◆ **WORK REQUEST**: Which lines of the listing hold the string "width"? Show each of them.

◆ **DATA FOR THE TASK**:

___

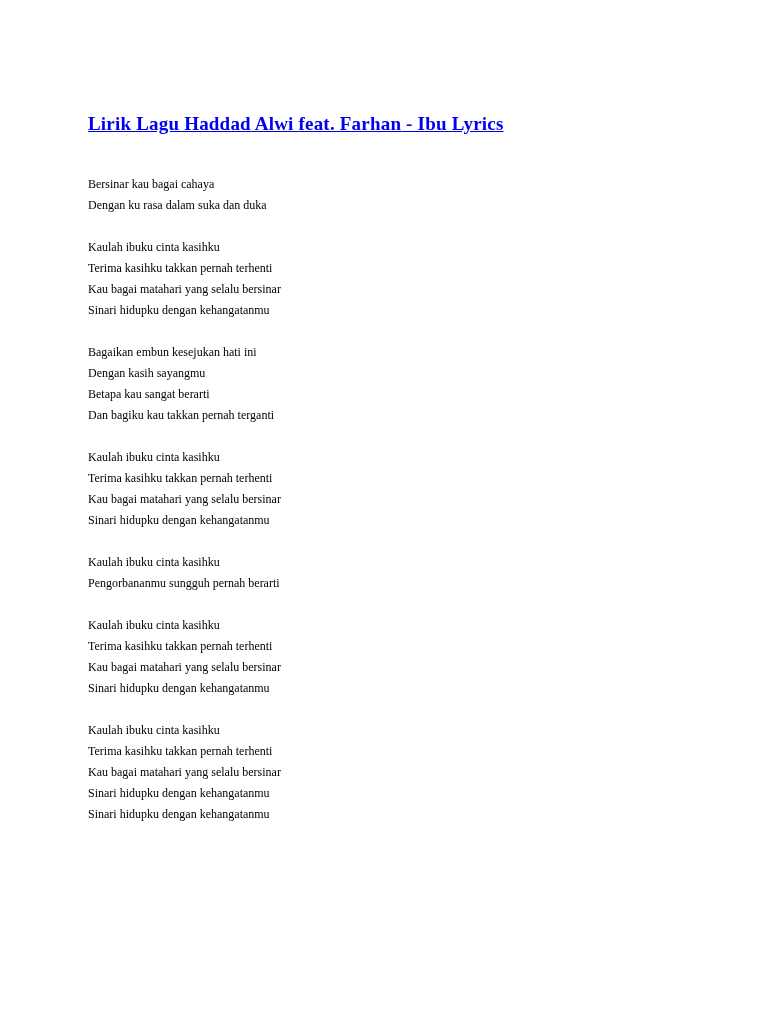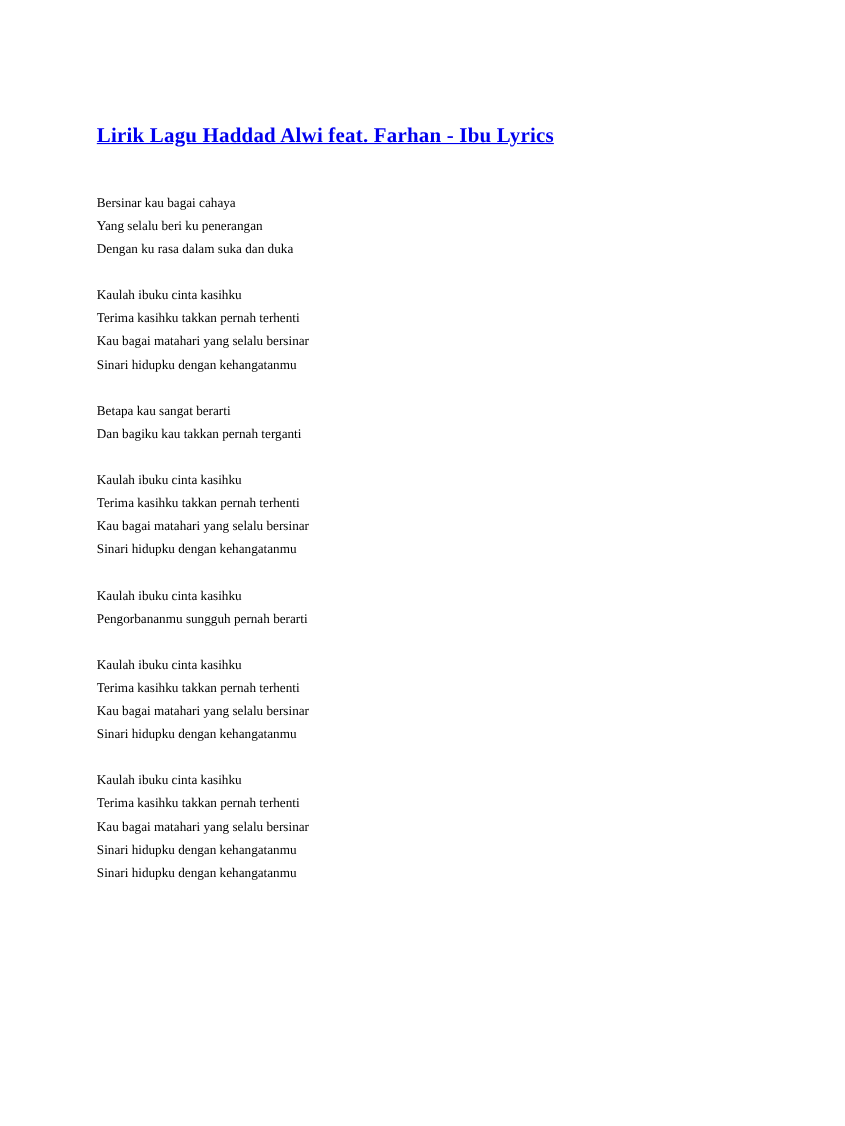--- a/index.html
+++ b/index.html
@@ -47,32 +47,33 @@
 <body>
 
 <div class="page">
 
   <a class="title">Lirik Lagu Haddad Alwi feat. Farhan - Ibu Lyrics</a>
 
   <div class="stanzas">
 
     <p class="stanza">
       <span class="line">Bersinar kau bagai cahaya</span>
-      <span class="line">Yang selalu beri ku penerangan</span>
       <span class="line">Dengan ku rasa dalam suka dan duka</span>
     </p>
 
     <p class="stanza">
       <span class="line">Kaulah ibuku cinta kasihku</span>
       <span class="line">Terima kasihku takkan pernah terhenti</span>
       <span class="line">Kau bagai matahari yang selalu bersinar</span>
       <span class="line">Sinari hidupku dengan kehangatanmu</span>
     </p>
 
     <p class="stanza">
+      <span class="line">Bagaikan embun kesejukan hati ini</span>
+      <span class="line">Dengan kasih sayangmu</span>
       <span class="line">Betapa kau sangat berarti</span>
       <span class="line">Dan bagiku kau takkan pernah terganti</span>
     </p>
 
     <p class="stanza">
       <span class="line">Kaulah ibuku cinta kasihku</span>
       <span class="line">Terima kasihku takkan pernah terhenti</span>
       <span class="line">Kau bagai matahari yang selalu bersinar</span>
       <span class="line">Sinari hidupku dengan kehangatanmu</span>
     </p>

___

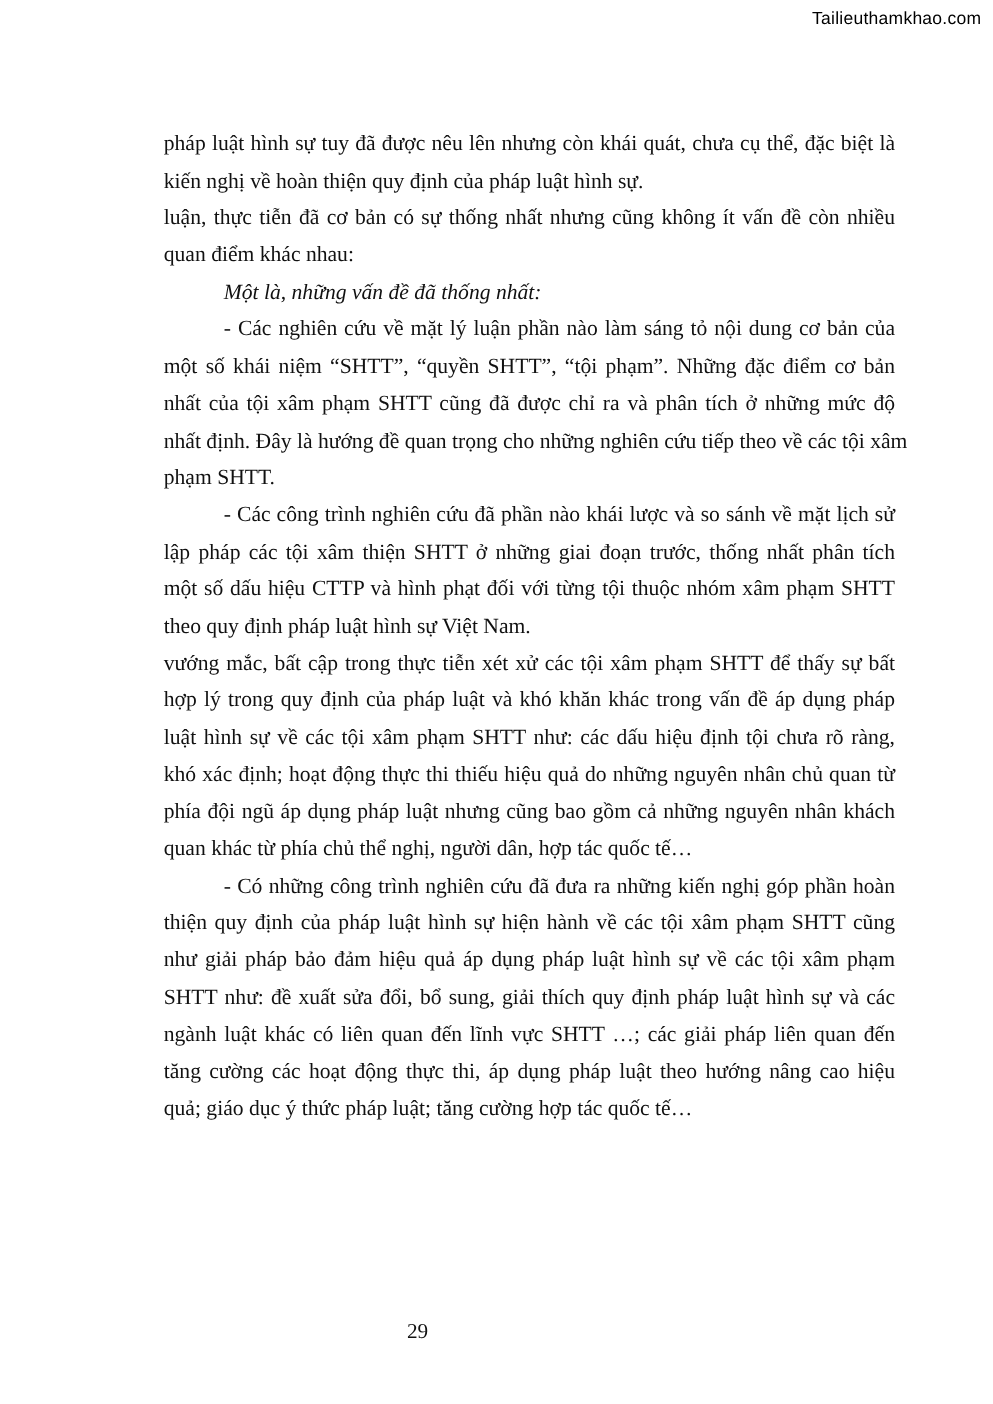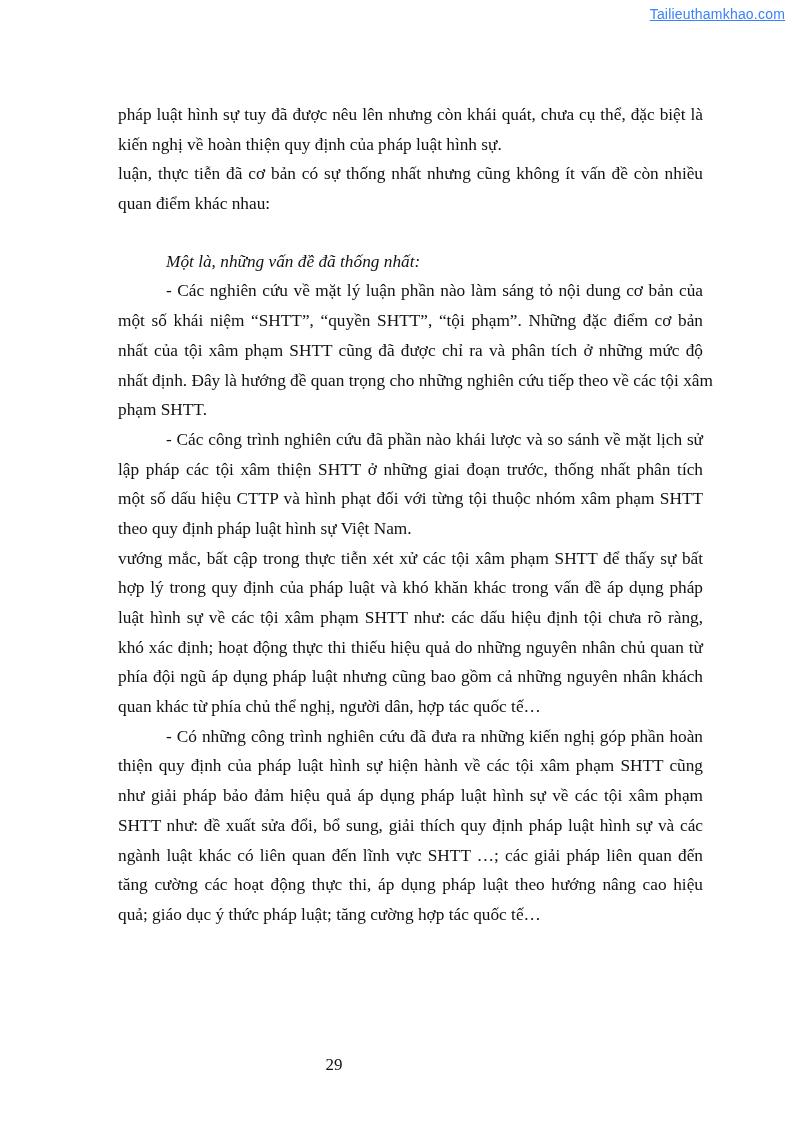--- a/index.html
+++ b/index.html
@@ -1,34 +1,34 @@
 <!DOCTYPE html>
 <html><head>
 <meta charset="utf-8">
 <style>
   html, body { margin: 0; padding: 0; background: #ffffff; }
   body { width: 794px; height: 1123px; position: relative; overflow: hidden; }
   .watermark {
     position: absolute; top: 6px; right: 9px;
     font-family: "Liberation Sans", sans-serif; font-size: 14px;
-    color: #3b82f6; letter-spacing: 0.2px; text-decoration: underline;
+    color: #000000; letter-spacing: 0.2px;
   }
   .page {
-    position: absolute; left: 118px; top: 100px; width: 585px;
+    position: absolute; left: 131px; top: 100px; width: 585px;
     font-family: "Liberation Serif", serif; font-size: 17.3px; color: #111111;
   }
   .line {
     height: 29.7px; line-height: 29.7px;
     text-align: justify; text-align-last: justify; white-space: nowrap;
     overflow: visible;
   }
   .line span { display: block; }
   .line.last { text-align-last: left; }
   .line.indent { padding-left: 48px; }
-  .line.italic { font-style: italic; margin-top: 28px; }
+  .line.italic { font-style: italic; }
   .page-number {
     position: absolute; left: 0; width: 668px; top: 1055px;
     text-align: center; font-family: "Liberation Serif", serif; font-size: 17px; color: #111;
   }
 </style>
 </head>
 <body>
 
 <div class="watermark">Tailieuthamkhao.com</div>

___

◆ **YOUR SOLUTION**:
   body { width: 794px; height: 1123px; position: relative; overflow: hidden; }
-    position: absolute; left: 118px; top: 100px; width: 585px;
+    position: absolute; left: 131px; top: 100px; width: 585px;
     position: absolute; left: 0; width: 668px; top: 1055px;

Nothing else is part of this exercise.